Quotas raciais e escravidão

Elio Gaspari está desenvolvendo com afinco a própria capacidade de desenvolver comparações flagrantemente desonestas.

Toda semana, sem falta, ele faz uma comparação entre algum crítico (por mais brando e moderado que seja) do sistema de quotas e algum defensor da escravidão, para tentar demonstrar como os argumentos contra as quotas são mera repetição do discurso da “elite” contra a ascensão social dos negros.

Tirei a seguinte pérola de sua coluna de ontem (perdoem a transcrição longa; detesto ficar transcrevendo bobagem, mas a falácia da argumentação é tamanha que vale a pena registrá-la):

‘O ministro da Educação, Tarso Genro, deu sua opinião sobre o sistema de cotas para beneficiar os estudantes negros que, tendo sido aprovados nos exames vestibulares, não conseguiram se classificar:

“Sou totalmente favorável, mas elas são totalmente insuficientes. Um grande processo de inclusão é que vai resolver em definitivo essa questão.”

‘Não disse nada de novo. Em maio de 1870, o deputado Rodrigo da Silva dizia o seguinte do projeto da Lei do Ventre Livre:

“Não teremos necessidade, por exemplo, de auxiliar estabelecimentos de educação que recebam as crianças escravas libertas pelos seus senhores ou pelas sociedades humanitárias?

Não será um embaraço para o aumento das libertações a falta de estabelecimentos desta ordem?”

‘A idéia segundo a qual a medida A é insuficiente, pois a patuléia precisa da medida B, muito mais abrangente, faz parte do patrimônio retórico do andar de cima. Destina-se a deixar o andar de baixo sem A nem B.’

Agora vejamos: que relação pode haver entre a observação (perfeitamente razoável, diga-se) de que o sistema de quotas não é suficiente para melhorar a qualidade de vida da população negra, com outra que, sob pretexto de criticar insuficiências da Lei do Ventre Livre, acaba por defender a permanência do status quo?

Há, é fato, uma aparente similitude, decorrente da identidade de estrutura dos argumentos. Mas, substancialmente, trata-se de coisas radicalmente diversas.

Primeiro, porque afirmar que o sistema de quotas é insuficiente não equivale, necessariamente, a repudiar sua aplicação.
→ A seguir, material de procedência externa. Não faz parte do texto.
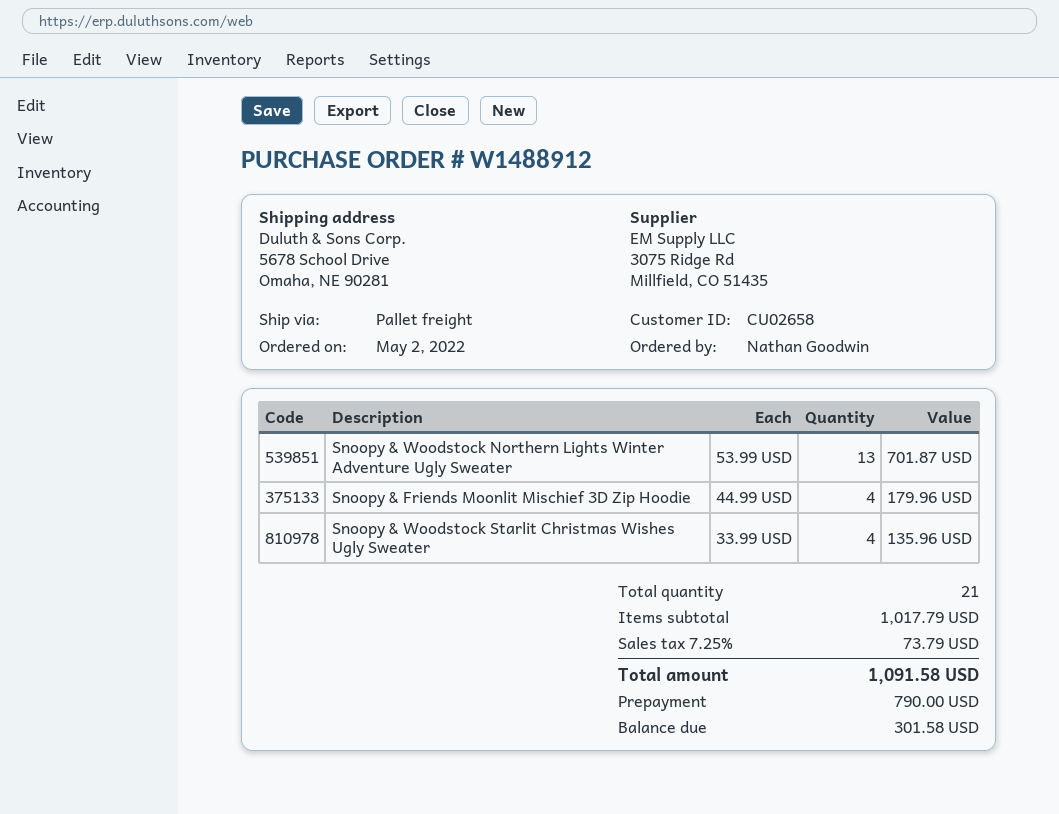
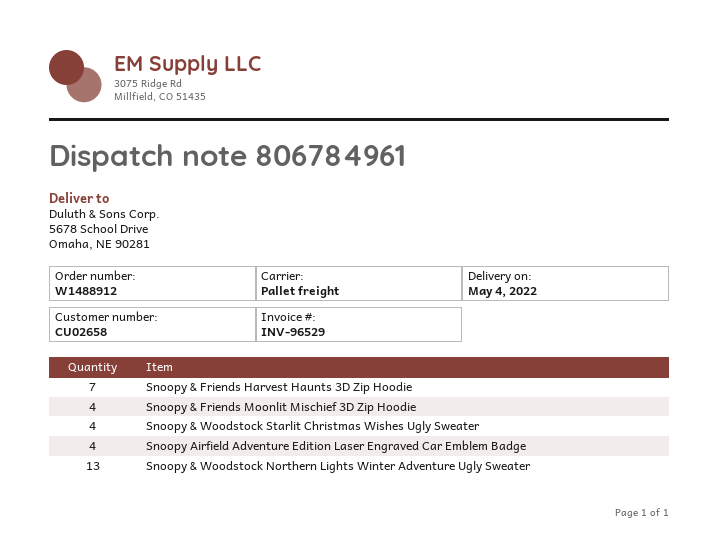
Snoopy & Friends Harvest Haunts 3D Zip Hoodie: none -> 7
Snoopy Airfield Adventure Edition Laser Engraved Car Emblem Badge: none -> 4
Segundo, e muito mais importante, porque não há nenhuma relação entre a abolição da escravidão (i.e., a abolição de uma das maiores brutalidades já institucionalizadas na história da humanidade, pela qual se reduzia o ser humano à condição de animal) e a criação de privilégios para uma determinada raça.

Ocorre que, repetida ad nauseum, tal comparação acaba por ter um efeito paralisante sobre as inteligências. Feita a aproximação, por mais absurda e incoerente que seja, entre a argumentação a favor da escravidão e a argumentação contra as quotas, está criado um poderoso instrumento de repressão psicológica à argumentação contrária às quotas, uma vez que qualquer crítico dessa política temerá passar por defensor da escravidão.

Está criado, assim, mais um daqueles lugares-comuns a que os imbecis opiniosos recorrem para não precisarem se esforçar para pensar. Já se vêem, na seção de cartas do Globo, inúmeros leitores afirmando, simplesmente, que a resistência à idéia de quotas (que, geralmente, decorre apenas do apego sensato à idéia de igualdade de condições e da salutar resistência à instituição de privilégios odiosos por meio de leis) equivale à defesa da escravidão. Outra não é a intenção do Gaspari.